**** Records provided ****

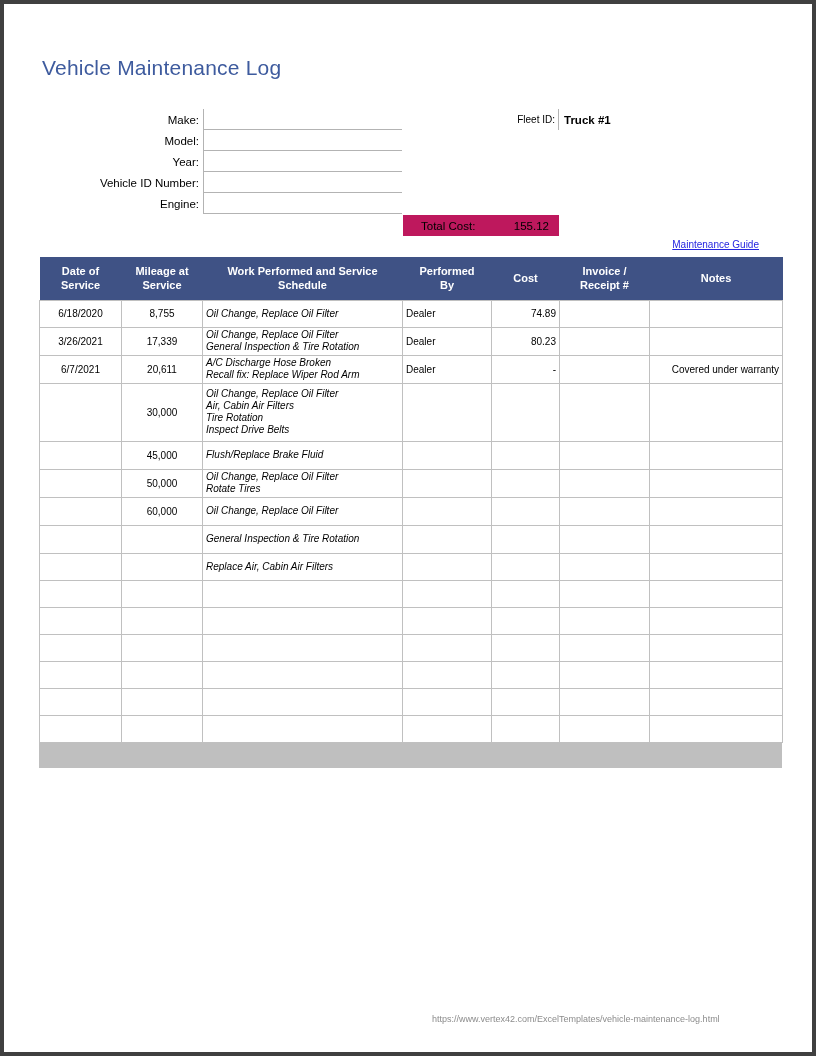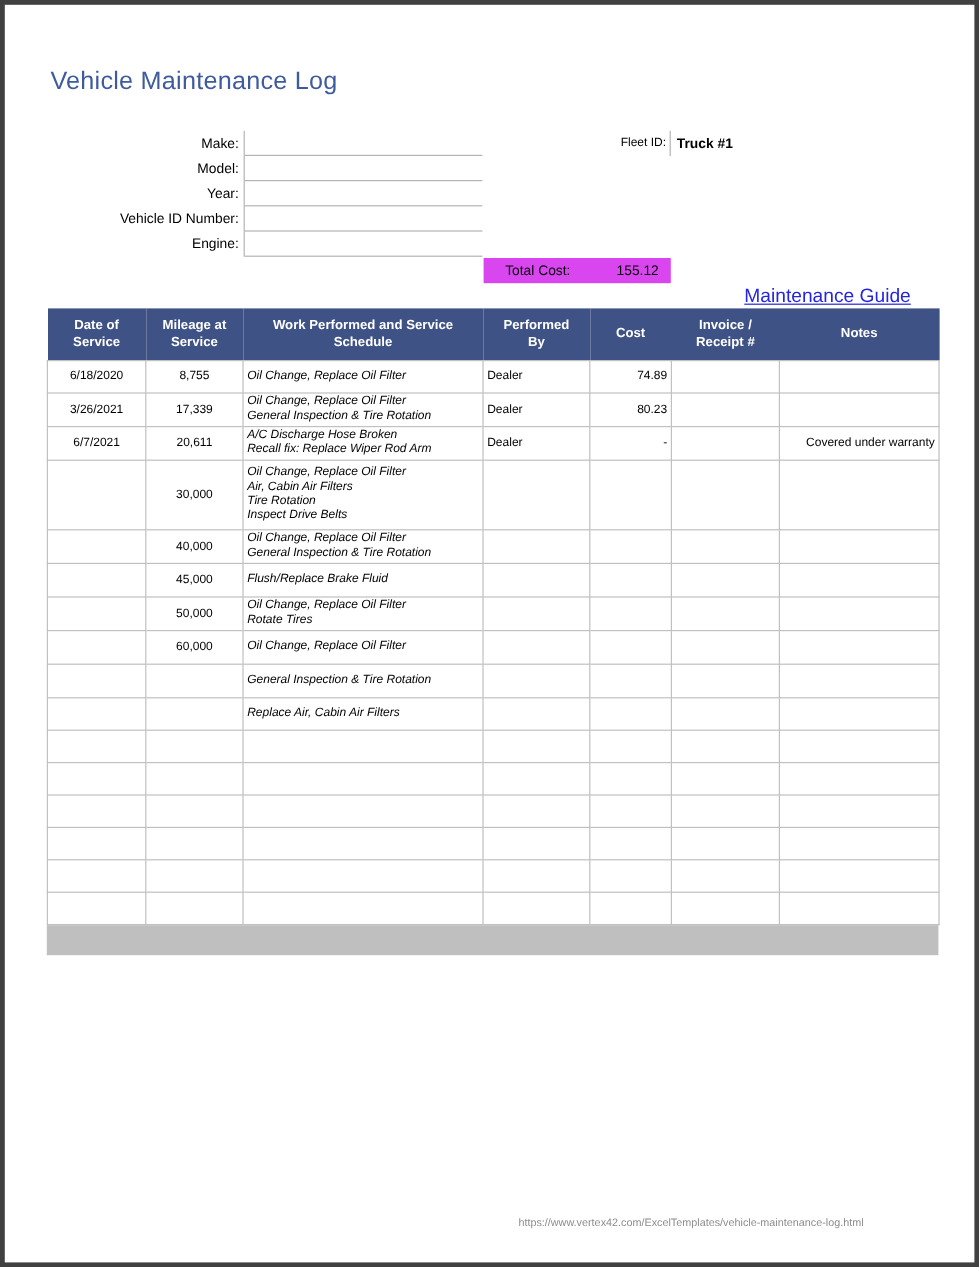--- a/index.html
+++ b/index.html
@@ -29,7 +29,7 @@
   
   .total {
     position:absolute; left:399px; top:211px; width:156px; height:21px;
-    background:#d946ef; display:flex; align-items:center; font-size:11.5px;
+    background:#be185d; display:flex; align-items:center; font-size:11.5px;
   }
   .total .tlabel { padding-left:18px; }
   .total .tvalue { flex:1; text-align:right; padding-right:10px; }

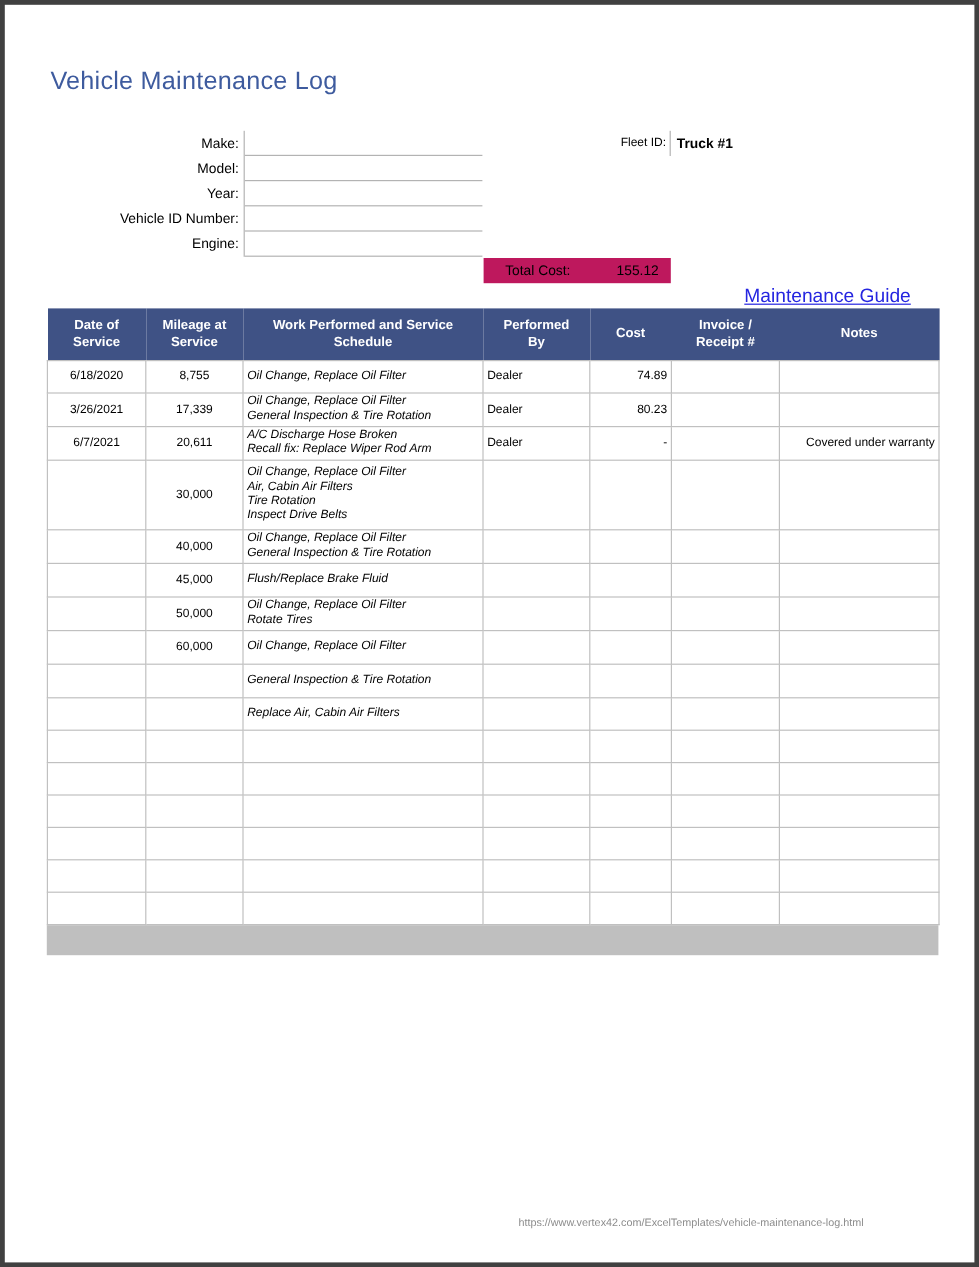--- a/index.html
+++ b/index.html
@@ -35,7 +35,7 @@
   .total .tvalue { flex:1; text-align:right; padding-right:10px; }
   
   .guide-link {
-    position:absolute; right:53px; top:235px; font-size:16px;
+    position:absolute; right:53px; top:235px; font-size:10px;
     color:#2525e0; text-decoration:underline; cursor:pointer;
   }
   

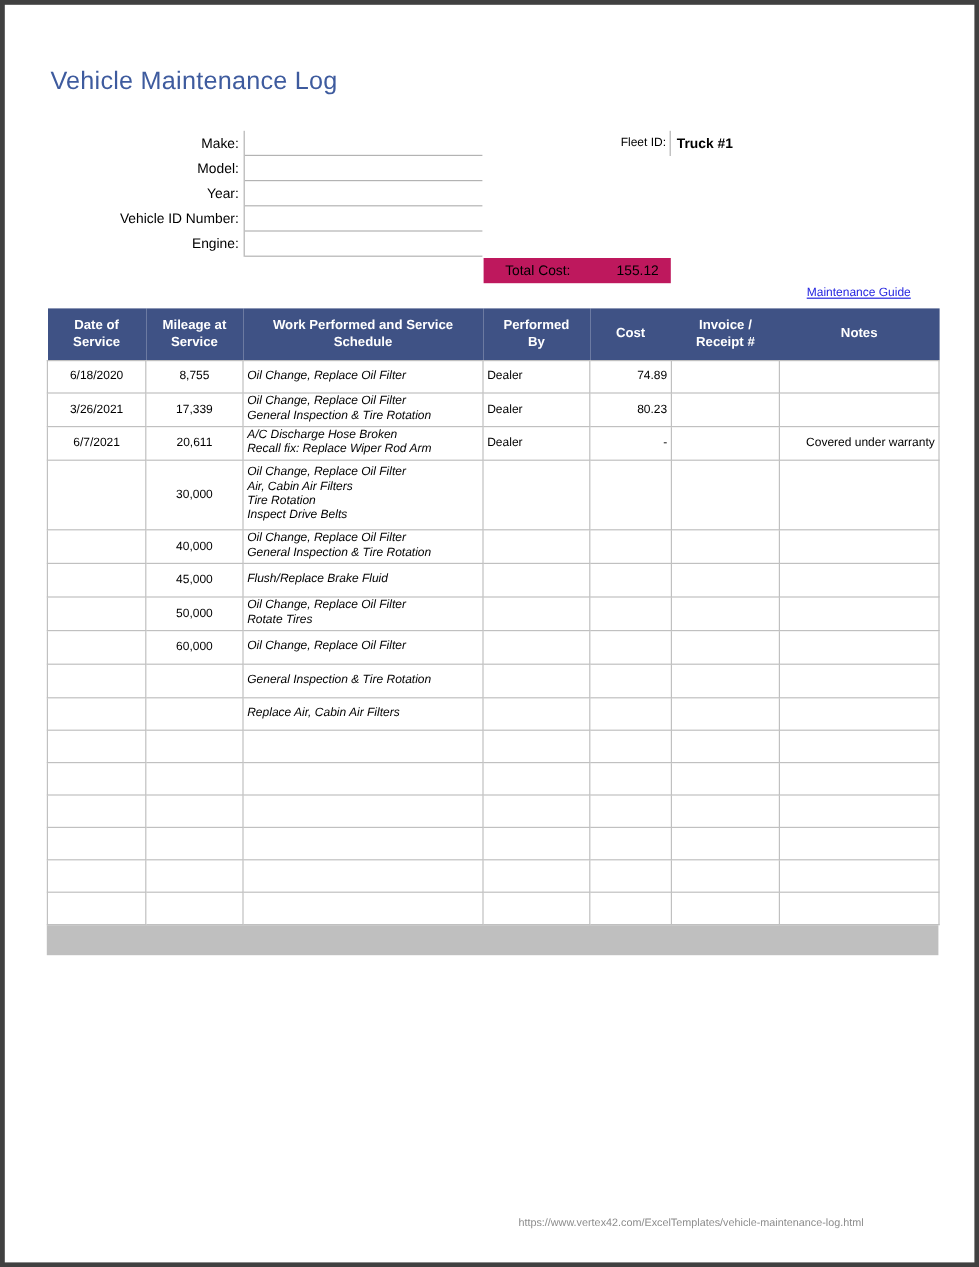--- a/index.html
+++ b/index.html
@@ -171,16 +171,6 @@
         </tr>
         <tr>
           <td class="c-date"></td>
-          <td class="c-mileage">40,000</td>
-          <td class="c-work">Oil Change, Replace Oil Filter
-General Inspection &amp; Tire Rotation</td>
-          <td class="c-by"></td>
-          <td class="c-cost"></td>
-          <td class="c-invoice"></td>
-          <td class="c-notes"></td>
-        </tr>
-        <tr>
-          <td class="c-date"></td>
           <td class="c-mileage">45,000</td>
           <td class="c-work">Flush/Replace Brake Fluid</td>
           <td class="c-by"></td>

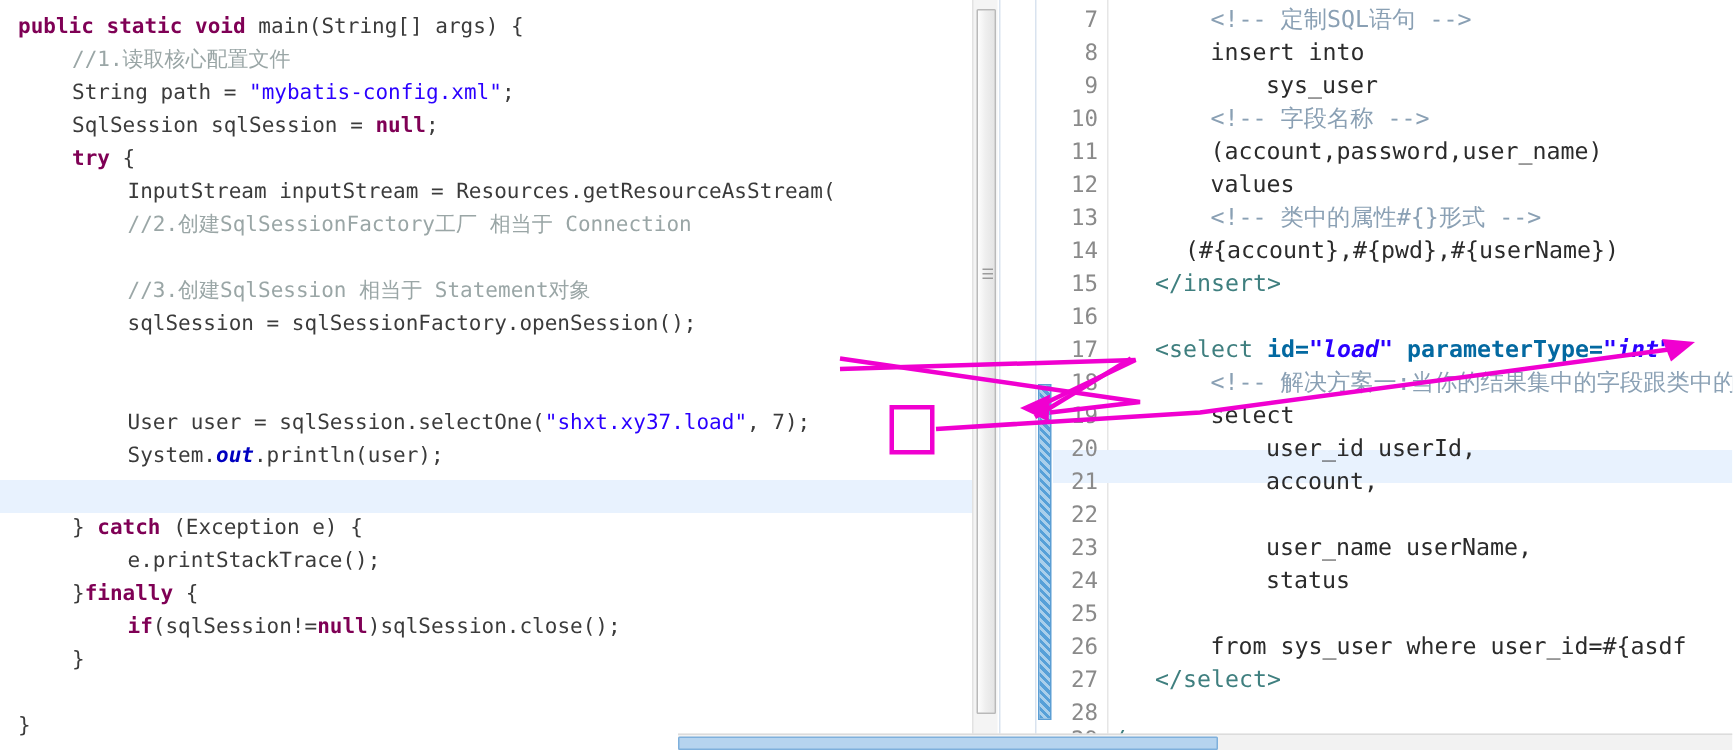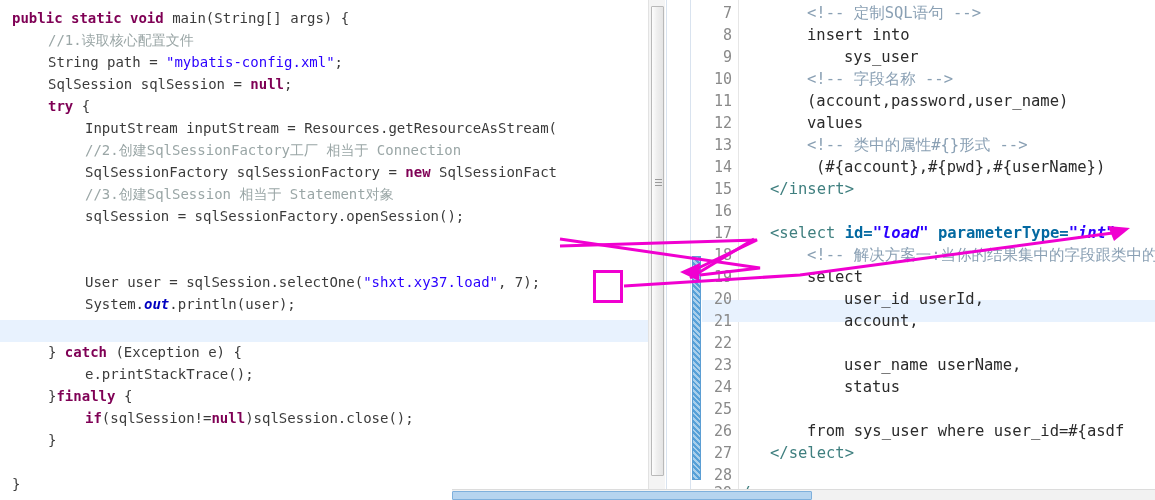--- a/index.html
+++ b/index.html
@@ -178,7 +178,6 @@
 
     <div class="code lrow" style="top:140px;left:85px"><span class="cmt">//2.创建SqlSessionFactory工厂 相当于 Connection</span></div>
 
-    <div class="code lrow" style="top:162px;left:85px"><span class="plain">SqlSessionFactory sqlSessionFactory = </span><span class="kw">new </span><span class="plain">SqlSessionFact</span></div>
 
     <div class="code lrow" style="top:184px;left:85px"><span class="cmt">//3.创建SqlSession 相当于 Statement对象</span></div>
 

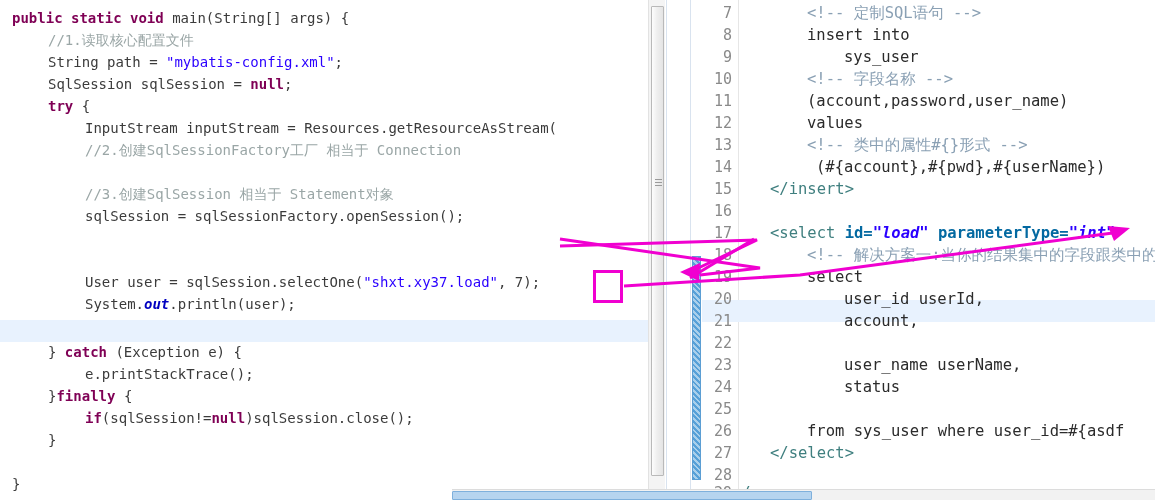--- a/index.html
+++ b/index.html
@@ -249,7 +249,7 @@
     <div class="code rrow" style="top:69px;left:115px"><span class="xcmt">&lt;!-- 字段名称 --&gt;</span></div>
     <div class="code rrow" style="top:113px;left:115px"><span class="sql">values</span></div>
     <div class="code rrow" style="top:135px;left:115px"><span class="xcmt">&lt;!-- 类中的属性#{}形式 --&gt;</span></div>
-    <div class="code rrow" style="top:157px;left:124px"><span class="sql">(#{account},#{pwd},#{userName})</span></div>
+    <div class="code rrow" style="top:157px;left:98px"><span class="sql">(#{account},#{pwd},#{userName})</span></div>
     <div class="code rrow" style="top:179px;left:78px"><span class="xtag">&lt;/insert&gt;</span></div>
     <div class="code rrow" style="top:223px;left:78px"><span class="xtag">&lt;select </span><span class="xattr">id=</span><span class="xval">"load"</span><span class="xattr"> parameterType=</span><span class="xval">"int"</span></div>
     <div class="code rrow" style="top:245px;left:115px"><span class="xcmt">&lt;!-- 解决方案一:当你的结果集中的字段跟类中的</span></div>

****

- About this task -
Search the entries for "items" and copy each matching line.

- Answer section -
-    background:#d946ef; display:flex; align-items:center; font-size:11.5px;
+    background:#be185d; display:flex; align-items:center; font-size:11.5px;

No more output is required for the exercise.